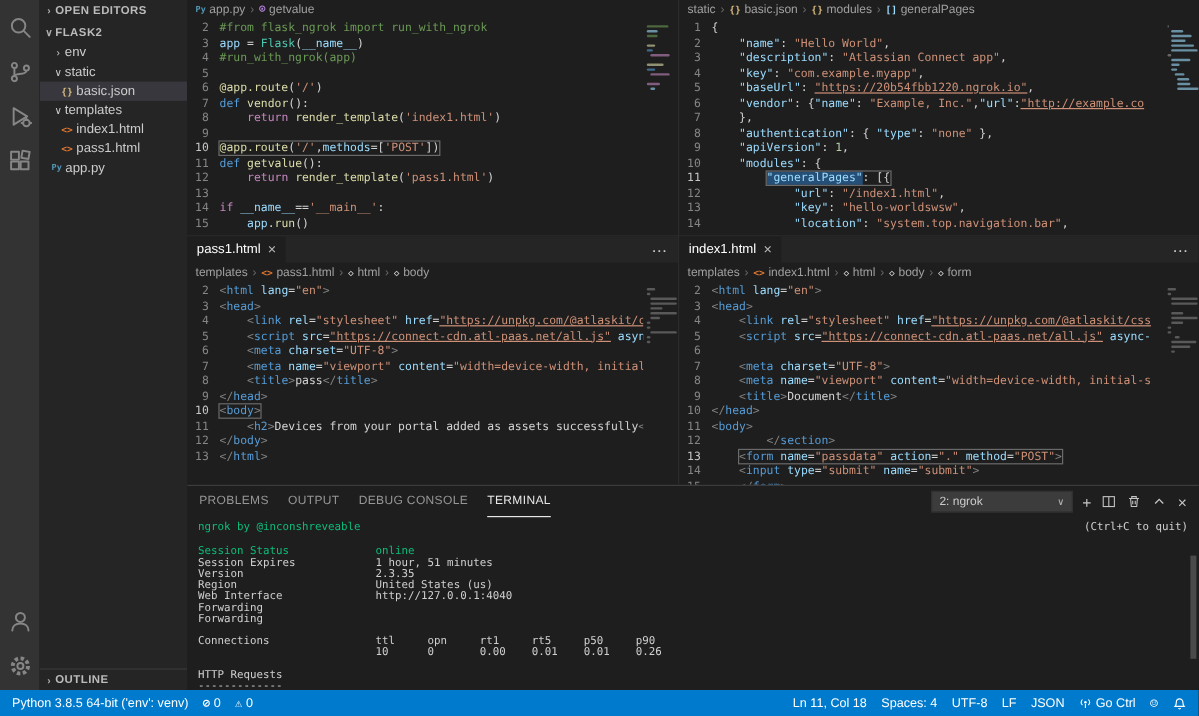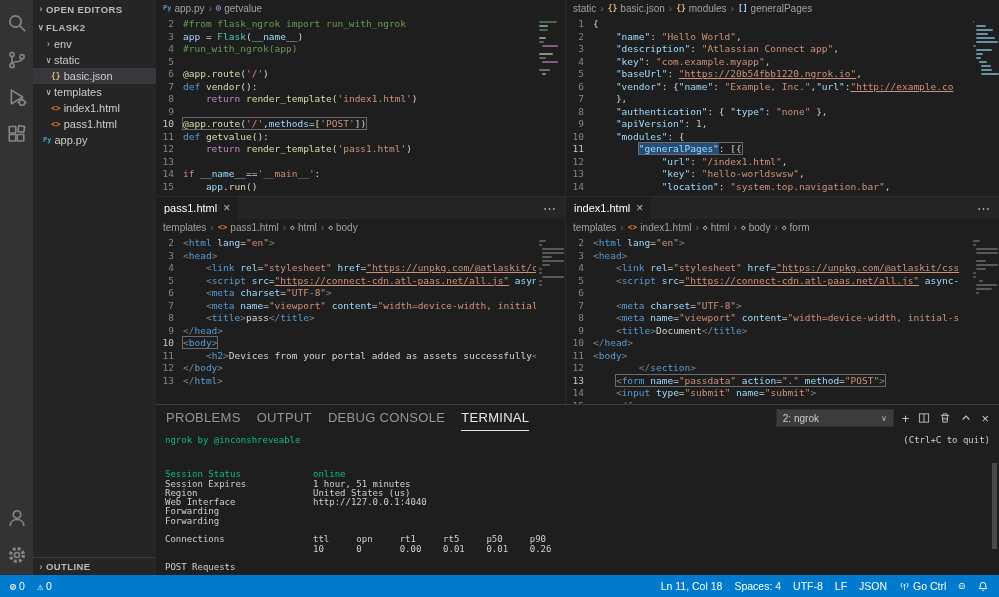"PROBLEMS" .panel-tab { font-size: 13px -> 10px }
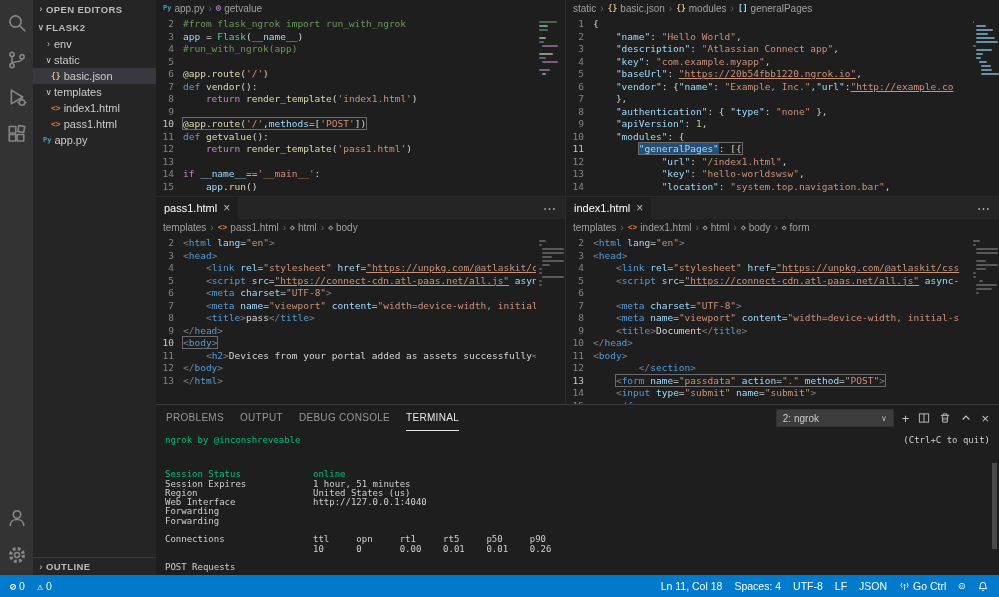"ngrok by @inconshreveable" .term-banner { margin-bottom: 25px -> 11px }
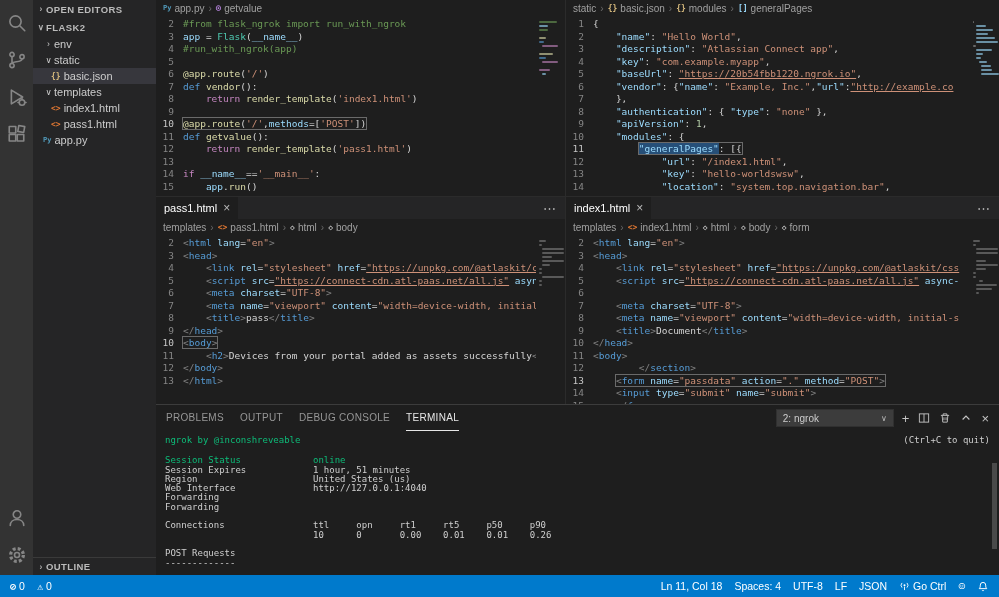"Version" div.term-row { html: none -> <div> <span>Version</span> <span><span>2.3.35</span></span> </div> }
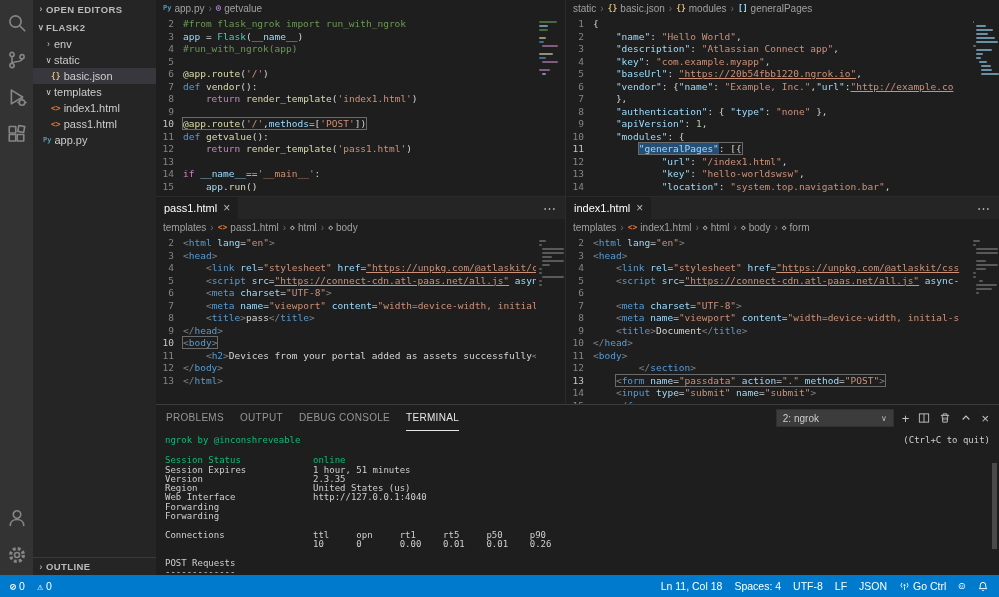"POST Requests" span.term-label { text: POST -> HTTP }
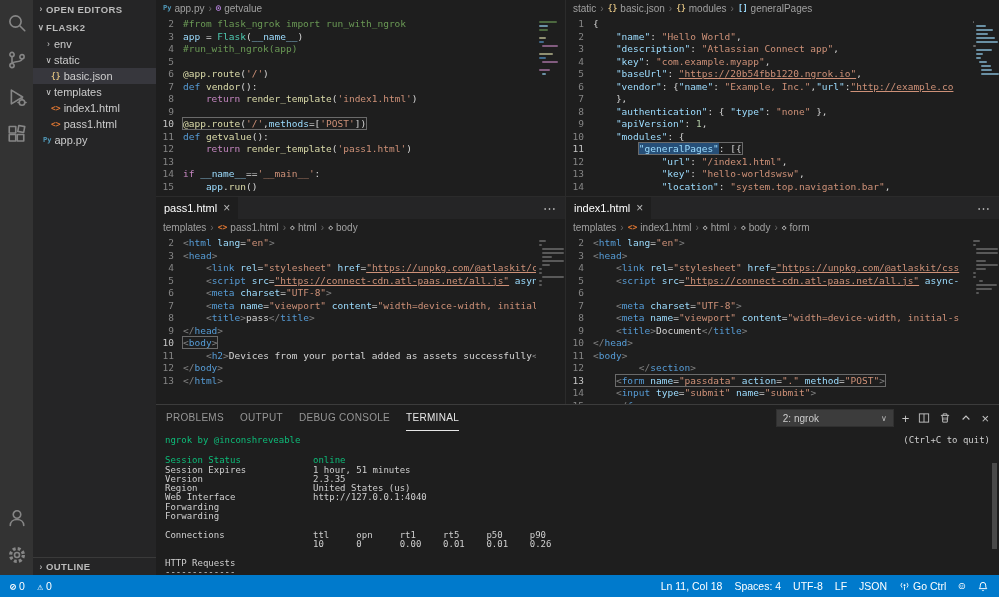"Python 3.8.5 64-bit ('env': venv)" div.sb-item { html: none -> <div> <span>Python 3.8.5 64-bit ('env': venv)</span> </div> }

...

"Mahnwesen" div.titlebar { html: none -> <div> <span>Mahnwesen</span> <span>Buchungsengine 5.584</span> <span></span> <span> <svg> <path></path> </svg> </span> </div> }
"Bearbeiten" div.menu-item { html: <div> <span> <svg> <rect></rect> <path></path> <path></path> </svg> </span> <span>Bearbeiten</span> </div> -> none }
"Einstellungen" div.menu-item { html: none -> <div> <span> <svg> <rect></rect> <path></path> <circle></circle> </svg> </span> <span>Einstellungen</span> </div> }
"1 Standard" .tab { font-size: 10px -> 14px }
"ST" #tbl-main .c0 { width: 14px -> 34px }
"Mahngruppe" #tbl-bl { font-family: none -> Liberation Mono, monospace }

Your task
What you need to produce is an exact copy of the entries above, limited to the lines from the one with "font-size: 13px ->" up to and including the one with "-> <div> <span>Python", without pictures.

Result of the task
"PROBLEMS" .panel-tab { font-size: 13px -> 10px }
"ngrok by @inconshreveable" .term-banner { margin-bottom: 25px -> 11px }
"Version" div.term-row { html: none -> <div> <span>Version</span> <span><span>2.3.35</span></span> </div> }
"POST Requests" span.term-label { text: POST -> HTTP }
"Python 3.8.5 64-bit ('env': venv)" div.sb-item { html: none -> <div> <span>Python 3.8.5 64-bit ('env': venv)</span> </div> }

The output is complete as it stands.